Documentation
Understanding how the sitemap generator works under the hood
Overview
This sitemap generator intelligently crawls websites to discover all accessible pages and generates a standards-compliant XML sitemap. It's designed to handle both traditional server-side rendered (SSR) pages and modern client-side rendered (CSR) applications like React, Vue, and Angular.
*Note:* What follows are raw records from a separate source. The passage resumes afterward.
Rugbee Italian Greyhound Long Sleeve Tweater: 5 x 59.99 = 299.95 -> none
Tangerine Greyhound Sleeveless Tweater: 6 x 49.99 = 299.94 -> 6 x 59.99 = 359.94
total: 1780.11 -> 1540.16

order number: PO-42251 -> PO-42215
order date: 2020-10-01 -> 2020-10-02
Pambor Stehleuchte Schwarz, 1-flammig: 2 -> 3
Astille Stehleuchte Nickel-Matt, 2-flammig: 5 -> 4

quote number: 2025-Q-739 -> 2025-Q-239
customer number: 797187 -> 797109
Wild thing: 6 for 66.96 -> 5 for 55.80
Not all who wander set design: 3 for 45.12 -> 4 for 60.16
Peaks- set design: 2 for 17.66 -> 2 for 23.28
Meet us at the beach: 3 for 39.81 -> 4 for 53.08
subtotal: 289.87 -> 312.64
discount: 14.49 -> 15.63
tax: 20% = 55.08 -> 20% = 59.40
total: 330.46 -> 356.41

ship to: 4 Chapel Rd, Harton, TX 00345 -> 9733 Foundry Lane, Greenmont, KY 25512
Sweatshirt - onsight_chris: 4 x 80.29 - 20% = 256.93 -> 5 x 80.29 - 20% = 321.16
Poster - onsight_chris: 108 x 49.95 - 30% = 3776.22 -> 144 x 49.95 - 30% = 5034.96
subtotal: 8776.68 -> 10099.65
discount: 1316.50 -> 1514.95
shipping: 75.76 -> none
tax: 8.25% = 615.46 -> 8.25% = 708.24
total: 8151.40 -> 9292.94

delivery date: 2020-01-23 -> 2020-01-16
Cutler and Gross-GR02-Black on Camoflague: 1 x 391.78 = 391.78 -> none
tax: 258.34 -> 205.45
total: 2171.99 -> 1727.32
The generator uses a hybrid approach: it first attempts to extract links using simple HTTP requests and HTML parsing. If it detects a CSR application, it automatically falls back to Puppeteer for JavaScript rendering.
Algorithm Flow
Sitemap Discovery
Check robots.txt for existing sitemaps and common sitemap paths
Initialize Crawl Queue
Start with base URL and any discovered sitemap URLs
Concurrent Crawling
Process up to 5 URLs simultaneously using breadth-first search
CSR Detection
Analyze HTML structure to determine if page is client-side rendered
Link Extraction
Extract links from HTML or use Puppeteer if CSR detected
Generate Sitemap
Create XML with URLs, priorities, and last modification dates
Client-Side Rendering Detection
The CSR detection algorithm analyzes several signals to determine if a page requires JavaScript execution to render its content:
Detection Criteria
- •Short HTML: Less than 200 characters suggests minimal initial content
- •Empty Body: Less than 5 child nodes in the body element
- •Framework Markers: Presence of #root or #__next elements
- •Script Heavy: More than 10 script tags with low content-to-script ratio
- •Loading Indicators:Text like "loading" or "spinner" in the initial HTML
function detectCSR(html, root, config) {
const body = root.querySelector("body");
const bodyChildCount = body ? body.childNodes.length : 0;
// Check various CSR indicators
const isShortHtml = html.length < 200;
const hasEmptyBody = bodyChildCount < 5;
const hasRootDiv = ["#root", "#__next"].some(
(selector) => root.querySelector(selector) !== null
);
const hasManyScripts = scriptCount > 10;
const lowContentRatio = (html.length / scriptCount) < 1000;
return (
isShortHtml ||
(hasRootDiv && hasEmptyBody) ||
(hasEmptyBody && hasManyScripts) ||
(lowContentRatio && hasRootDiv)
);
}Crawling Strategy
The crawler uses a breadth-first search (BFS) algorithm with concurrent processing to efficiently discover pages:
Concurrency
Processes up to 5 URLs simultaneously to maximize throughput while being respectful to the target server.
Depth Tracking
Tracks link depth from the homepage to calculate priority scores and understand site structure.
Deduplication
Uses a visited set to prevent crawling the same URL multiple times, normalizing URLs by removing query strings and fragments.
Scope Control
Only crawls URLs within the same hostname, preventing external link following and respecting robots.txt disallow rules.
Priority Calculation
Each URL in the sitemap is assigned a priority value between 0.1 and 1.0 based on its depth from the homepage:
1.00.90.80.1priority = Math.max(0.1, 1.0 - depth * 0.1)robots.txt Handling
The generator respects robots.txt directives to ensure ethical crawling:
Sitemap Discovery
Parses robots.txt for existing sitemap declarations and prioritizes them for crawling.
Disallow Rules
Respects Disallow directives by checking URLs against disallowed paths before adding them to the crawl queue.
Disallow: /private/
Puppeteer Fallback
When CSR is detected, the generator uses Puppeteer to render the page and extract links from the fully rendered DOM:
Launch Browser: Starts a headless Chrome instance shared across all CSR pages
Navigate & Wait: Loads the page and waits for networkidle2 (all network connections idle)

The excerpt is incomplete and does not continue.